It has been hard to find any non-emotional commentary on what is going on in America. The big reveal of federal workforce with aggregations by pay range and age range is so completely unremarkable - the same data has been long available here with person-level information. For a supposedly rockstar team working non-stop for weeks, one expected to see better. Whatever is really afoot is not visible but the hand-wringing is nonstop. This hot take for example, questions the fundamental security framework of Azure. If that is so dubious, isn't there a bigger problem to solve because the said data has been there for transmission and retrieval for many years already.
If identity and access management is this fragile in the government's IT infrastructure, we've had a long standing problem. Maybe the data has been breached many times over and we were not always informed. There seems to be the presumption that privacy and security is not being managed well and the system is not prime for the use of AI - those seem like pretty big problems irrespective of what is going on now. Did the system have any safeguards at all?
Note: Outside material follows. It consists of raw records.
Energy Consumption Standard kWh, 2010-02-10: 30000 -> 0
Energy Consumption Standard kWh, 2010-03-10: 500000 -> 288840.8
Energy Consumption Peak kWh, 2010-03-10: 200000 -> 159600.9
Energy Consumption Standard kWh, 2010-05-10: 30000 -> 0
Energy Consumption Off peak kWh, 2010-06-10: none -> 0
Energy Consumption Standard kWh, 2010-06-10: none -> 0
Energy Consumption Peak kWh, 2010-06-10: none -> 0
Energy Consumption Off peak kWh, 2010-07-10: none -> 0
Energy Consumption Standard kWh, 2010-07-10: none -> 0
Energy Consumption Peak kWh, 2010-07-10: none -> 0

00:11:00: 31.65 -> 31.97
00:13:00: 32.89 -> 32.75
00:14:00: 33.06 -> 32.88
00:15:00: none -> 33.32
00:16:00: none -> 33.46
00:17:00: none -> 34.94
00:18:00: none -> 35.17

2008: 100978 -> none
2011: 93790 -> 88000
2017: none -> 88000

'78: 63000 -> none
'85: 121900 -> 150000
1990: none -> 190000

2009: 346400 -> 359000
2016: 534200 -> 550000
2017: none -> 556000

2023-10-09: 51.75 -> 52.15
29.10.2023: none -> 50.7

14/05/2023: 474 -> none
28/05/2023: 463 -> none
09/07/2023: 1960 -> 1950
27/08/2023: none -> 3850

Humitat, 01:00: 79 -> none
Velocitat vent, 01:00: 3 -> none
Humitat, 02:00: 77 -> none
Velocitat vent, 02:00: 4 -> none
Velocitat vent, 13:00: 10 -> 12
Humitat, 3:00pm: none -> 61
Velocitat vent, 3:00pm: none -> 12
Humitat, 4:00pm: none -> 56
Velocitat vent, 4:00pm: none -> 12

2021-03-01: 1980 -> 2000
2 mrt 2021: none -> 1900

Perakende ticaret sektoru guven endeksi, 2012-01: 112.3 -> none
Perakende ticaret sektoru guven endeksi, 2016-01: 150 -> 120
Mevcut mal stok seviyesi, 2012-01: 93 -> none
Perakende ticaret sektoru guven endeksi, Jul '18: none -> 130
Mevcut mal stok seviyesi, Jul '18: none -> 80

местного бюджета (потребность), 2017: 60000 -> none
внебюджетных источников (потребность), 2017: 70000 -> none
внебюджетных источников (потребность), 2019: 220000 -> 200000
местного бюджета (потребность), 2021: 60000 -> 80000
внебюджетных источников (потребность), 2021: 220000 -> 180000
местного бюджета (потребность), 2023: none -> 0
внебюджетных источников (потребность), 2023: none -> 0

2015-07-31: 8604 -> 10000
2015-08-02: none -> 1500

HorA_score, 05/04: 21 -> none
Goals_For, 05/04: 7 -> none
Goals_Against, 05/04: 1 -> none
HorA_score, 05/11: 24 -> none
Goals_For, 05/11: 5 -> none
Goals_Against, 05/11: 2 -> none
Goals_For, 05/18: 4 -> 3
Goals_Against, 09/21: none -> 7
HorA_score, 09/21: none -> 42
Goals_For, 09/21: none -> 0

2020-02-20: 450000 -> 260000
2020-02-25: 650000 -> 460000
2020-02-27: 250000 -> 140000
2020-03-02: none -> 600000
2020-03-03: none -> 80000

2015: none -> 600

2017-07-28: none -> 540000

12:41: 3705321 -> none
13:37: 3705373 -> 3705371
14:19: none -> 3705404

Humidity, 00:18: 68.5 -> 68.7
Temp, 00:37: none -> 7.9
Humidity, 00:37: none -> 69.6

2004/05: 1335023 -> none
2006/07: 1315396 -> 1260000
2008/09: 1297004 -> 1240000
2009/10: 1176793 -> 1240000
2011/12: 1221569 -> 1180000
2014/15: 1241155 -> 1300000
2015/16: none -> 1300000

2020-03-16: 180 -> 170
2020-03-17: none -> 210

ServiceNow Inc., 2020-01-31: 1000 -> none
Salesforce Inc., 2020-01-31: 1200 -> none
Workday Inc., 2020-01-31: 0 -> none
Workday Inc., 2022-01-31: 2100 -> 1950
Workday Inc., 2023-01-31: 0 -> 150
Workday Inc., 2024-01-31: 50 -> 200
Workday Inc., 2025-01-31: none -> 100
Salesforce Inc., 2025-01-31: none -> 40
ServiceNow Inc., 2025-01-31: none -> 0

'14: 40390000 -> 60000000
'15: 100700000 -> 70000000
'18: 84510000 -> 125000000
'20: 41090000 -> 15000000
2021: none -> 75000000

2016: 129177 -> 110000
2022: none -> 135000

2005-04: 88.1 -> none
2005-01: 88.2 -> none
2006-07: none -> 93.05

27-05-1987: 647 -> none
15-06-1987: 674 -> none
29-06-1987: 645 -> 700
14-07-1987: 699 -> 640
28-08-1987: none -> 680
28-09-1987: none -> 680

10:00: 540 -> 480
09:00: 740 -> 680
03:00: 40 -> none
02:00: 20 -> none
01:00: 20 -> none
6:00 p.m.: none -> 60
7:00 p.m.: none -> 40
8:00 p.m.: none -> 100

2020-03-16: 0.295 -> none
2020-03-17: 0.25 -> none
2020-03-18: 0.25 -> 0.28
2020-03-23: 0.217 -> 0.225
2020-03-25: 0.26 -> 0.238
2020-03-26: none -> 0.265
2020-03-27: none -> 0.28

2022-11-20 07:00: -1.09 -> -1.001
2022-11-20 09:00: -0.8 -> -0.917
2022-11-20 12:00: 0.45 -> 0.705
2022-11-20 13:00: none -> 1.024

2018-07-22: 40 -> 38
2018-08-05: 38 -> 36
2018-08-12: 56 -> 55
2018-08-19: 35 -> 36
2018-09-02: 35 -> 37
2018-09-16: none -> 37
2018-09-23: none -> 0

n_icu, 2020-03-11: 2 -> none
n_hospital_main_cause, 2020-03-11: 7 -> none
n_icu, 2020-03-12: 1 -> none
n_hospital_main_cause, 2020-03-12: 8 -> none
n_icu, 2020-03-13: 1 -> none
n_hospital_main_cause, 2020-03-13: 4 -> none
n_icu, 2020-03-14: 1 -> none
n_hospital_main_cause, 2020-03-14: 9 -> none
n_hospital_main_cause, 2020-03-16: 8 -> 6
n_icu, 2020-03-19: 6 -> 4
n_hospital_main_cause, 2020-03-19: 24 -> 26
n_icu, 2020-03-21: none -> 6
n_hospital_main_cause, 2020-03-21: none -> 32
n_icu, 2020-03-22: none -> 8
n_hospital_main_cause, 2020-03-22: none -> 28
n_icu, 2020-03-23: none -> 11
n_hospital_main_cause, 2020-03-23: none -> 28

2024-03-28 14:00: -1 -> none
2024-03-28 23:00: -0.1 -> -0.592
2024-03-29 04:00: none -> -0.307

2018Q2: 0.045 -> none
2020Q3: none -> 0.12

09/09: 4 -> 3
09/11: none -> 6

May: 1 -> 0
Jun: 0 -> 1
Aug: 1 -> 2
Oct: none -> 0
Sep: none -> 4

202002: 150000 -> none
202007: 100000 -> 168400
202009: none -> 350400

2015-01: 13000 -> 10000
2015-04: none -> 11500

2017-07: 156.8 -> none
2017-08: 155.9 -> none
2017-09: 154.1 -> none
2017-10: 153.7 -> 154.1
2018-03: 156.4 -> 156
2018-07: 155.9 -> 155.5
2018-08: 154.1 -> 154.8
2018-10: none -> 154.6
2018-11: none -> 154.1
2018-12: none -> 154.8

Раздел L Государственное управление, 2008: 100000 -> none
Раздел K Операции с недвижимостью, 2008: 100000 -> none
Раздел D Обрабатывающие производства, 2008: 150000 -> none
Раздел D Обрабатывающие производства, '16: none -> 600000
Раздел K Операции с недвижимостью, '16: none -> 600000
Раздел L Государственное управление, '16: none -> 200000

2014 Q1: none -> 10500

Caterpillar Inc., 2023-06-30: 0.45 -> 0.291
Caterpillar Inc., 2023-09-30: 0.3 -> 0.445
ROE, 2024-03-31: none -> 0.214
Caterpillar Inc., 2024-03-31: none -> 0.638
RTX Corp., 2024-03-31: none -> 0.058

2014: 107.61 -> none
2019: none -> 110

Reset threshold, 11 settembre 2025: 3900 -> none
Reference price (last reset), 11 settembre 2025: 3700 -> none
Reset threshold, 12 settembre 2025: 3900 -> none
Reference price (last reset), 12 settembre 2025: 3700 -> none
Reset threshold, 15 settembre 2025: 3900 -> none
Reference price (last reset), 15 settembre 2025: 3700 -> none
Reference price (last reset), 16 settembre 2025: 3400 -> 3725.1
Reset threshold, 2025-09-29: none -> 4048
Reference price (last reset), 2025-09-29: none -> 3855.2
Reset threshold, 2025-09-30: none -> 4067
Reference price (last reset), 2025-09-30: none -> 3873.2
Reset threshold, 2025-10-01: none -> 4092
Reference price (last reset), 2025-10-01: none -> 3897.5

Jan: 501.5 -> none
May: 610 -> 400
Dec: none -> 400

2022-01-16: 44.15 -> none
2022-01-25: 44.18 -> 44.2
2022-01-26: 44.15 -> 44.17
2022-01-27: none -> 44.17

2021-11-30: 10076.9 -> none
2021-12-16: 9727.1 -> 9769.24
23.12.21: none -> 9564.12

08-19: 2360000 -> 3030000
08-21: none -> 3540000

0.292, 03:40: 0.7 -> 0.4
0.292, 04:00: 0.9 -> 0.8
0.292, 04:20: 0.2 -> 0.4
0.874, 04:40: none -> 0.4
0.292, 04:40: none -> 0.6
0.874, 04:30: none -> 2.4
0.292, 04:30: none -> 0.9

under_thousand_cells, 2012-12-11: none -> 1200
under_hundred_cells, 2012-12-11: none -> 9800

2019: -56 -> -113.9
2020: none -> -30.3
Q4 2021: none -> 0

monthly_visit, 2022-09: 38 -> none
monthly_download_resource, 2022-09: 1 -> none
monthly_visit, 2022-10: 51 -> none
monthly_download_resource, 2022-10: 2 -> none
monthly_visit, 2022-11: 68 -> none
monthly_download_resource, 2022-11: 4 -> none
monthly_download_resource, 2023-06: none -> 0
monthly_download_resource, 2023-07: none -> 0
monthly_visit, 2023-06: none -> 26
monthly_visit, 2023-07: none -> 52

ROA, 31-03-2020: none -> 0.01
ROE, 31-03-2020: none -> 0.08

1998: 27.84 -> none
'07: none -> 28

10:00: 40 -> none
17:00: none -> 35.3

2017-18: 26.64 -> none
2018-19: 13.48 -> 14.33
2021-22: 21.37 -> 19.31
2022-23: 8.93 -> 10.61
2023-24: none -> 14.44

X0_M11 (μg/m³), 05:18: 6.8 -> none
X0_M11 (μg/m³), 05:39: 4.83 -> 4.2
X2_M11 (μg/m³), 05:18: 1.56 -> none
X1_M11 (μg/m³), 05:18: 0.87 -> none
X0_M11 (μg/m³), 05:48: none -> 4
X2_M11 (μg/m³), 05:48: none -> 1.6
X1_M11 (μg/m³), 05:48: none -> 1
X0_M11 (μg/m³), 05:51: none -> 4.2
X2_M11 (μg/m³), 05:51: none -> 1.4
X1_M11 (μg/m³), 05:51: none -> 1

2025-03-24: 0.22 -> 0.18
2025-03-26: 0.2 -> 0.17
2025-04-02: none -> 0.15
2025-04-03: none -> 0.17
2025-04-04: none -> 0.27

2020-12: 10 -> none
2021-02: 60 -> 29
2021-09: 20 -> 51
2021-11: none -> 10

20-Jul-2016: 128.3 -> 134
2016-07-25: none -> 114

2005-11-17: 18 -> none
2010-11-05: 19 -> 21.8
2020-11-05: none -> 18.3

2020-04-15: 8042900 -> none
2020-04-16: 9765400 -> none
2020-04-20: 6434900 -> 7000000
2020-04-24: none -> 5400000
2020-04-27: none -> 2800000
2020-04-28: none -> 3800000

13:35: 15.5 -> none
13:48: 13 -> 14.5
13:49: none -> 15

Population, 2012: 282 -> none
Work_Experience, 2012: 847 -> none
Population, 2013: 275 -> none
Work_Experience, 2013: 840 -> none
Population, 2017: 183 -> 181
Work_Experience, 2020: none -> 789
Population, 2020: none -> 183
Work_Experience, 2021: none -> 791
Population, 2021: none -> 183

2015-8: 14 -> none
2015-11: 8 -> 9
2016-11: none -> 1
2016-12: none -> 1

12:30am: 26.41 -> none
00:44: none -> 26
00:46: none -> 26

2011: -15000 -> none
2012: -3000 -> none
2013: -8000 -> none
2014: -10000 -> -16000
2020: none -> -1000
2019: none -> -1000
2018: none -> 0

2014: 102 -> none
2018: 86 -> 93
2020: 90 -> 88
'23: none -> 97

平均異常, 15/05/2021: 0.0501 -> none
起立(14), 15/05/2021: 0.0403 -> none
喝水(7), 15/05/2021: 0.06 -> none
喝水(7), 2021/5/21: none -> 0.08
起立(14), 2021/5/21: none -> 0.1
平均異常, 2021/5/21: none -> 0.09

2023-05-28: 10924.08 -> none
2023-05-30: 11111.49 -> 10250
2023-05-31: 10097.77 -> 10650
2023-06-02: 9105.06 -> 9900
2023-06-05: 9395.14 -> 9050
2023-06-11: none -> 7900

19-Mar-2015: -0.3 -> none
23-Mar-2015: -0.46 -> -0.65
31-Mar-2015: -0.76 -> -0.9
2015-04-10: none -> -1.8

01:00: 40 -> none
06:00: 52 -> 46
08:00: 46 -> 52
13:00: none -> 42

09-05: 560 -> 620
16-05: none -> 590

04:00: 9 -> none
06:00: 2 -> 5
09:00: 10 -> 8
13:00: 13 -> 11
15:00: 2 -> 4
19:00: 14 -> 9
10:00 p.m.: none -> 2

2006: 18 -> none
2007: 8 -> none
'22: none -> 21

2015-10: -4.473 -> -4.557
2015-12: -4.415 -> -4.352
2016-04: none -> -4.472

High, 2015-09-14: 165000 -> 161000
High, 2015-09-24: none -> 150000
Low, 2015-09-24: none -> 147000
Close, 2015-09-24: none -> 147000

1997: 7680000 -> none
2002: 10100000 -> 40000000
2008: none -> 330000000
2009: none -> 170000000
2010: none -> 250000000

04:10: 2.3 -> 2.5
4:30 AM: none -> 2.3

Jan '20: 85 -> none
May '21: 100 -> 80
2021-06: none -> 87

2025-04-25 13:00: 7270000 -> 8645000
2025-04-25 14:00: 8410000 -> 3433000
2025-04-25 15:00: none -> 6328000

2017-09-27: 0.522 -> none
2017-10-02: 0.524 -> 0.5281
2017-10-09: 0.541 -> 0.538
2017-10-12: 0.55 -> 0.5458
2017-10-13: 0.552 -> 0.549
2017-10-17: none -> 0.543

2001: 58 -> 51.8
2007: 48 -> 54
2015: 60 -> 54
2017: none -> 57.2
On one hand, it’s a pretty logical use of AI: Using AI to interrogate raw, disparate, and presumably vast datasets to speed up “time to opinion” makes a lot of sense on a purely technical and solution level.
On the other hand, of course, it raises some serious questions around privacy and the transit of sensitive data, and the governance being applied to how data privacy is being managed, especially for personnel files, project/program plans, and anything impacting intelligence or defense.
All this reminds me of a perpetually flustered and non-technical boss I had a long time ago. He had expended a lot of political capital to build a system that was supposed to increase operational efficiency 50x or something like that. While he was well-intentioned, he had no ability to direct, manage or even understand what had been built by the engineers based on his chaotic set of requirements.
So he lived in existential fear that the thing could collapse in a heap one day because there was stuff in there that no one understood. Reality is that he was the only one who did not understand, others did. To him every defect or issue in the system was a five alarm fire that the team had to work on 24/7 until fixed. If that defect remain unresolved, the whole thing would collapse to dust before the month was out. As it turns out the system survived fine and outlived his tenure.